Publié le 10/05/2009
Prêtre-ouvrier depuis 1969, Jean Risse a animé hier au foyer Notre-Dame une journée de réflexion et d'échanges sur les relations existant entre le monde ouvrier et l'église.
Vie religieuse au foyer notre-dame : les relations entre les ouvriers et l'église
Vie religieuse au foyer notre-dame : les relations entre les ouvriers et l'église
Prêtre-ouvrier depuis 1969, Jean Risse a animé hier au foyer Notre-Dame une journée de réflexion et d'échanges sur les relations existant entre le monde ouvrier et l'église.

   
Jean Risse a été ordonné prêtre en 1964

La réédition complétée de son livre Les pauvres au secours de Dieu ? a servi de support à la discussion passionnée entre l’homme d’église et son auditoire. Né en 1936 à Luttange, Jean Risse perd son père en 1941. Pour la famille, les temps sont difficiles. «On était contents quand on pouvait ramasser un bout de bois ou récupérer un jambon » confie-t-il en avril 2007 dans le cadre d'une interview au journaliste Michel Genson. Son frère est mineur à Bure. Sa mère exemplaire lui inculque qu’on ne peut pas gagner sa vie sur le dos des autres. De cette affirmation Jean Risse aura l’intime convition que «la première dignité, c’est le droit au travail ». Les Risse quittent leur petit village et s’installent dans le Pays-Haut. En 1954, Jean s’engage dans la marine. Dix ans plus tard, il sera ordonné prêtre par Mgr Schmitt. Il exerce son ministère pendant quatre ans à Hagondange et devient prêtre-ouvrier en 1969. Il travaille à Sollac jusqu’en 1986, année où il perdra son emploi. Il dépanne des ponts roulants, adhère à la CFDT, est élu délégué du personnel.
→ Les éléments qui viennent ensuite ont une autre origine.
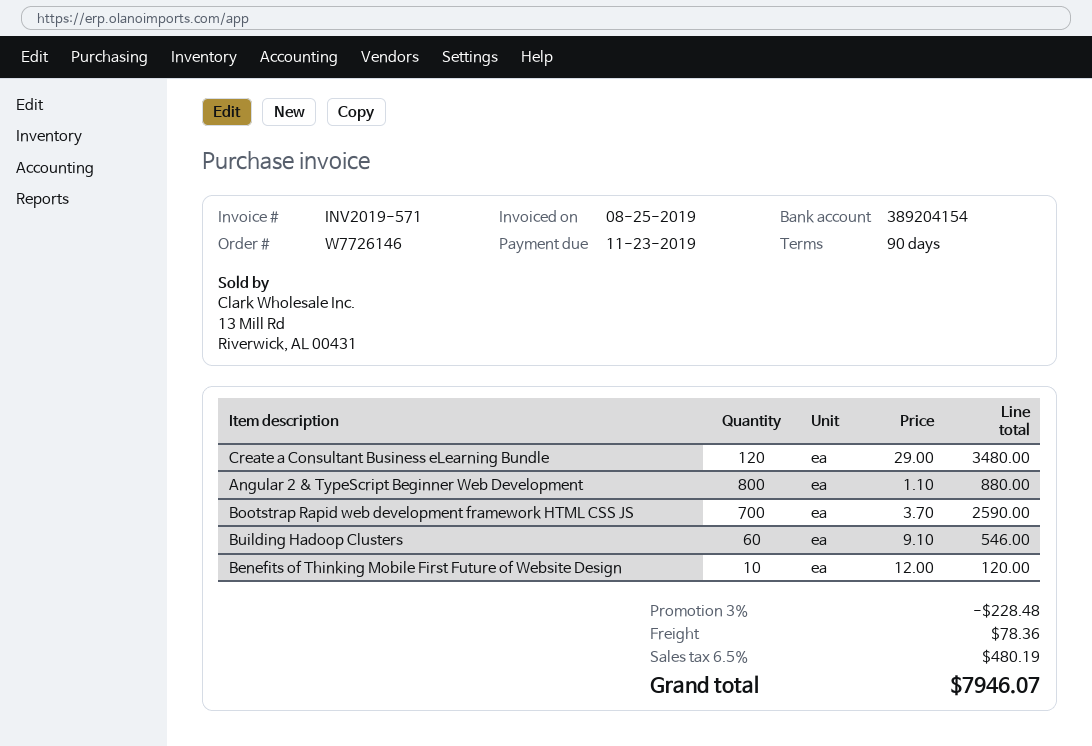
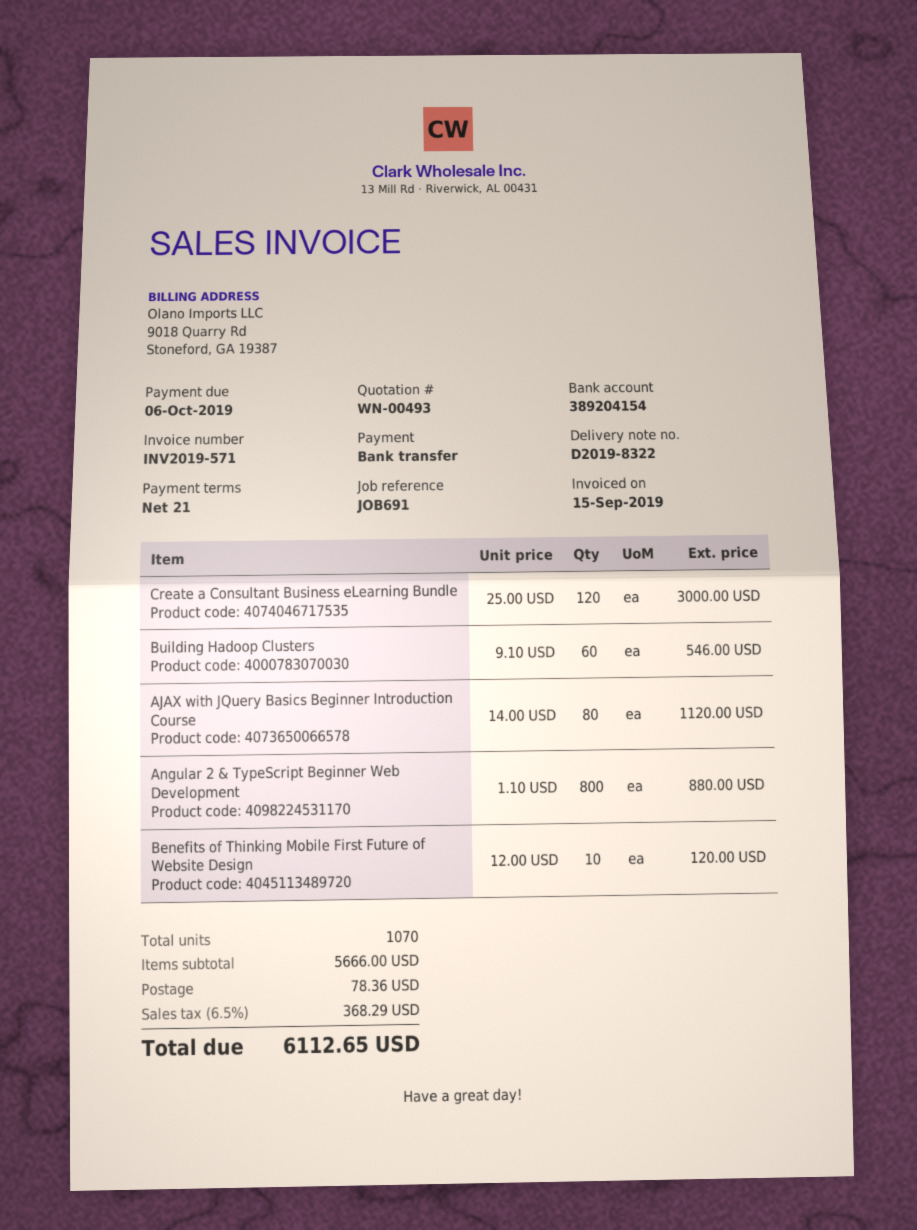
invoice date: 2019-08-25 -> 2019-09-15
payment terms: 90 days -> 21 days
due date: 2019-11-23 -> 2019-10-06
Create a Consultant Business eLearning Bundle: 120 x 29.00 = 3480.00 -> 120 x 25.00 = 3000.00
Bootstrap Rapid web development framework HTML CSS JS: 700 x 3.70 = 2590.00 -> none
AJAX with JQuery Basics Beginner Introduction Course: none -> 80 x 14.00 = 1120.00
discount: 3% = 228.48 -> none
tax: 6.5% = 480.19 -> 6.5% = 368.29
total: 7946.07 -> 6112.65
Le fait d’être un jour au chômage sera à l’origine de son premier ouvrage Leur silence est parole paru en 1991.
Hier, M. Risse a évoqué les relations entre l’ouvrier et l’église aux XIXe et XXe siècles et ce qu’elles sont devenues aujourd’hui, au regard de la crise économique et financière frappant le monde. «La situation des plus démunis s’aggrave. Aujourd’hui, l’église doit délivrer une parole, un message en phase avec l’actualité. Elle doit redonner l’espoir ». L’assistance naborienne et M. Risse sont arrivés à la conclusion que Dieu et l’Homme ne sont pas deux entités étrangères. Pour se rencontrer, il suffit de peu de choses.